Print every entry word for word, but omit the pictures.
————————
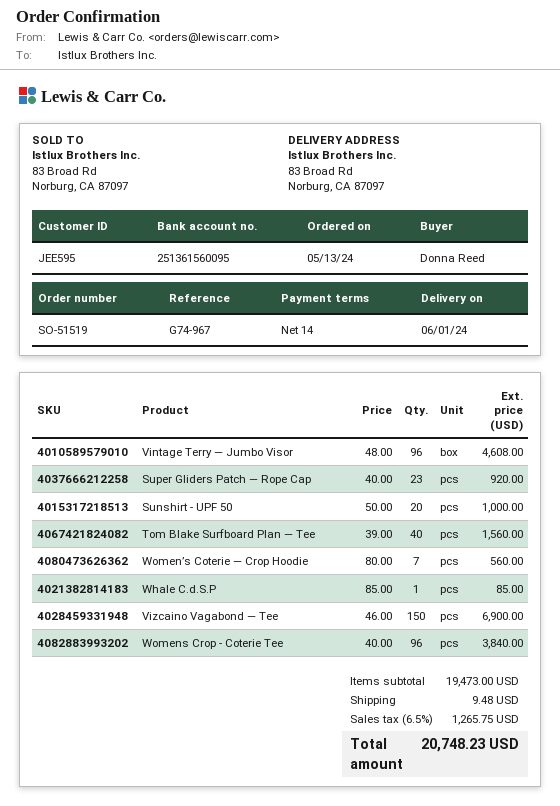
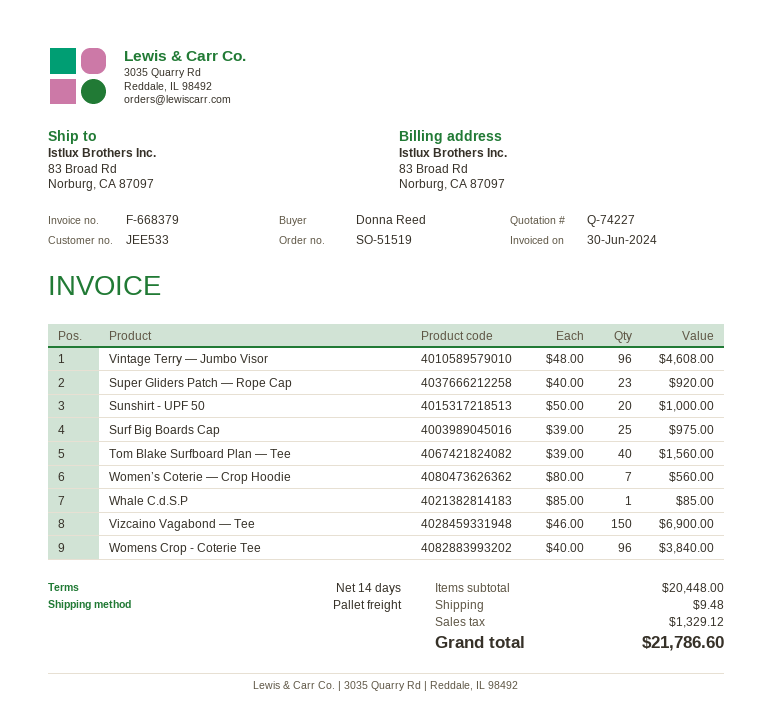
customer number: JEE595 -> JEE533
Surf Big Boards Cap: none -> 25 x 39.00 = 975.00
subtotal: 19473.00 -> 20448.00
tax: 1265.75 -> 1329.12
total: 20748.23 -> 21786.60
————————
- The completed task
customer number: JEE595 -> JEE533
Surf Big Boards Cap: none -> 25 x 39.00 = 975.00
subtotal: 19473.00 -> 20448.00
tax: 1265.75 -> 1329.12
total: 20748.23 -> 21786.60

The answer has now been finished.